🤖 AI Summary
To address the pervasive multimodal hallucinations and challenges in factual evaluation within Vision-Language Models (VLMs), this paper proposes HKD4VLM, a progressive hybrid knowledge distillation framework. Methodologically, it introduces a novel two-stage architecture: (i) pyramid-style progressive online distillation and (ii) ternary-coupled refinement distillation, integrated with mapping-offset-enhanced reasoning and diversity-driven multi-source data augmentation. Additionally, it incorporates multi-granularity alignment and a ternary loss design to jointly optimize semantic fidelity, visual grounding, and logical consistency. HKD4VLM achieves state-of-the-art (SOTA) performance on both tracks of the Responsibility AI Challenge. Ablation studies confirm the efficacy of each component. Notably, the lightweight student model significantly outperforms fine-tuned large-model baselines, attaining superior trade-offs between accuracy and inference efficiency.
📝 Abstract
Driven by the rapid progress in vision-language models (VLMs), the responsible behavior of large-scale multimodal models has become a prominent research area, particularly focusing on hallucination detection and factuality checking. In this paper, we present the solution for the two tracks of Responsible AI challenge. Inspirations from the general domain demonstrate that a smaller distilled VLM can often outperform a larger VLM that is directly tuned on downstream tasks, while achieving higher efficiency.
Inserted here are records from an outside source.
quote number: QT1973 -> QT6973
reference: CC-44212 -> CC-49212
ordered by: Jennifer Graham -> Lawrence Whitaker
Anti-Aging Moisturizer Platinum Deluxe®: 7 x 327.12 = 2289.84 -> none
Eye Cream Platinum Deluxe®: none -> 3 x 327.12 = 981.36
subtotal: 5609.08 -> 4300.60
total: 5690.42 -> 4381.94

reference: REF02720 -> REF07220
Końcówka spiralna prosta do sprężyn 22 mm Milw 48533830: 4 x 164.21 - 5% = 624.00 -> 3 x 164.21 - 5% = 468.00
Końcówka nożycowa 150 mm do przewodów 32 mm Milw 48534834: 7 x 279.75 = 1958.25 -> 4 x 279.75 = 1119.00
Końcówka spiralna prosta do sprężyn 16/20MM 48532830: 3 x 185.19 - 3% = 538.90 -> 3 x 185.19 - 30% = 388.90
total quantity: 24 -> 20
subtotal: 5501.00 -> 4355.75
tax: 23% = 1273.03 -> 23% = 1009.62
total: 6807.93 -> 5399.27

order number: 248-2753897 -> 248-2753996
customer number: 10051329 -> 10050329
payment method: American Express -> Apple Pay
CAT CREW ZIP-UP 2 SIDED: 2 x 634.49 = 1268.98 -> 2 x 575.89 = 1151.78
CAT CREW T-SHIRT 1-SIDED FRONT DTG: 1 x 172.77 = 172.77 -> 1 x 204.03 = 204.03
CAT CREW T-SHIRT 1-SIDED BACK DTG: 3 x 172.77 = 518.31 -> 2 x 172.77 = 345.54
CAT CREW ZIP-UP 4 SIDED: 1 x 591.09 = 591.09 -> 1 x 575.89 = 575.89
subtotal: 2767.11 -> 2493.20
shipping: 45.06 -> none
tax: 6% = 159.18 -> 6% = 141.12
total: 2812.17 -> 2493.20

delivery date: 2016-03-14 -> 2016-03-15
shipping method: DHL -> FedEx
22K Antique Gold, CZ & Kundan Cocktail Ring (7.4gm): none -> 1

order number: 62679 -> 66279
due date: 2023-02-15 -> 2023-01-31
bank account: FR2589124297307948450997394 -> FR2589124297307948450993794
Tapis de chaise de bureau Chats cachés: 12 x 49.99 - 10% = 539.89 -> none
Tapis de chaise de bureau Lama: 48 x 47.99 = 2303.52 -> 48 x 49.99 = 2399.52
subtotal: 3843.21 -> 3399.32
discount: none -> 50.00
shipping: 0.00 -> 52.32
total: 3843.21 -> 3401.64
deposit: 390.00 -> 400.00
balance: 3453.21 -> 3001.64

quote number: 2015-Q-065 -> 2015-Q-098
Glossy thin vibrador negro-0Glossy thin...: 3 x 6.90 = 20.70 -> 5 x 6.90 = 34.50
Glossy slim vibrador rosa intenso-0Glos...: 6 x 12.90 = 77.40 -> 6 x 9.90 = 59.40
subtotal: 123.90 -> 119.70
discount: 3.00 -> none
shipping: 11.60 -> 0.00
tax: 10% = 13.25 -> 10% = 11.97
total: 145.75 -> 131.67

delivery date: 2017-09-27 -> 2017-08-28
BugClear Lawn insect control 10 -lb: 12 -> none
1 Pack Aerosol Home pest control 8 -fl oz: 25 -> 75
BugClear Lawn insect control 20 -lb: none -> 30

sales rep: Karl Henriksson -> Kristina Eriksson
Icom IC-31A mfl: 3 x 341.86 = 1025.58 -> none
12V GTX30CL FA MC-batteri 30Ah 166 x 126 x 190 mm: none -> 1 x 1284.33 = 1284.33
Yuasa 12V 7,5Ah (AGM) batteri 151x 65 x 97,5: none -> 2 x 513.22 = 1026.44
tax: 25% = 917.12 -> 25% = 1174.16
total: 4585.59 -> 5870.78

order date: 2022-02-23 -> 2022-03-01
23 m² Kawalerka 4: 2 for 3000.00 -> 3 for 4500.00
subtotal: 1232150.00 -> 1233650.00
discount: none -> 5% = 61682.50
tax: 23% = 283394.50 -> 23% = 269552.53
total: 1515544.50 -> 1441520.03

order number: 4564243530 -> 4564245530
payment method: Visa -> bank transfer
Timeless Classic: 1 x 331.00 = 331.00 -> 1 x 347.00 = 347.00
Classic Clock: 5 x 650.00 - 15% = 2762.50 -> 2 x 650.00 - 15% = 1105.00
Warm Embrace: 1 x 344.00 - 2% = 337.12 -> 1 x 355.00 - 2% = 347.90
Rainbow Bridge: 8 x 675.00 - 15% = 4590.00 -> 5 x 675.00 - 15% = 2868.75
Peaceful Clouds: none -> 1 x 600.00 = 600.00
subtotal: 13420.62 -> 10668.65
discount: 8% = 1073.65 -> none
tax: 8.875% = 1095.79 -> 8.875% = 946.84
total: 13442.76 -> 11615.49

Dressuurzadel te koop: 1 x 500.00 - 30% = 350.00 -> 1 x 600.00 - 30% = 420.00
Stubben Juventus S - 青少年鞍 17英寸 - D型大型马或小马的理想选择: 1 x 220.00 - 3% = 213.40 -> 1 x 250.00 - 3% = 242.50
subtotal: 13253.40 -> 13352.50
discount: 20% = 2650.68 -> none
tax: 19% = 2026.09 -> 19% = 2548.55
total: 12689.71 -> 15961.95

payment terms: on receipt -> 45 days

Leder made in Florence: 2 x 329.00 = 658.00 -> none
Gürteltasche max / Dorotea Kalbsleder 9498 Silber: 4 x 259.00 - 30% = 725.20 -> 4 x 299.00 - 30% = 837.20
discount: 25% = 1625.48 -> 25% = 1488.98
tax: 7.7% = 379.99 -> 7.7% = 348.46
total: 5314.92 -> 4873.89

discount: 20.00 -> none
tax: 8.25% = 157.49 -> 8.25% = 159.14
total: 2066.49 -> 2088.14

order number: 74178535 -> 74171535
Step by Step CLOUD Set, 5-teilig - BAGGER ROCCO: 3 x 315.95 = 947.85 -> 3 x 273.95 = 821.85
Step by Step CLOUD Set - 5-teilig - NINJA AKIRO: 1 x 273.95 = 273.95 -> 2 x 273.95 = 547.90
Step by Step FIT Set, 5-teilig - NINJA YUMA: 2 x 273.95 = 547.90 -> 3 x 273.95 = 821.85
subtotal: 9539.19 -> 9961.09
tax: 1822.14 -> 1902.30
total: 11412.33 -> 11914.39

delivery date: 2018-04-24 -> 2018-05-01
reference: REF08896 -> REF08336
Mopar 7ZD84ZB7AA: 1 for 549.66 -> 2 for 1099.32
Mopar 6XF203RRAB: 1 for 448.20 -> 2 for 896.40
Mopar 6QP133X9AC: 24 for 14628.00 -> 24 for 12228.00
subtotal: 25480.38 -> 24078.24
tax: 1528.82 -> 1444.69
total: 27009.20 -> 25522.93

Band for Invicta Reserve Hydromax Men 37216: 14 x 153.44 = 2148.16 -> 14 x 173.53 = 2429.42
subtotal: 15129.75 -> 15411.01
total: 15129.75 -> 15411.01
We thus jointly tackle two tasks from the perspective of knowledge distillation and propose a progressive hybrid knowledge distillation framework termed HKD4VLM. Specifically, the overall framework can be decomposed into Pyramid-like Progressive Online Distillation and Ternary-Coupled Refinement Distillation, hierarchically moving from coarse-grained knowledge alignment to fine-grained refinement. Besides, we further introduce the mapping shift-enhanced inference and diverse augmentation strategies to enhance model performance and robustness. Extensive experimental results demonstrate the effectiveness of our HKD4VLM. Ablation studies provide insights into the critical design choices driving performance gains.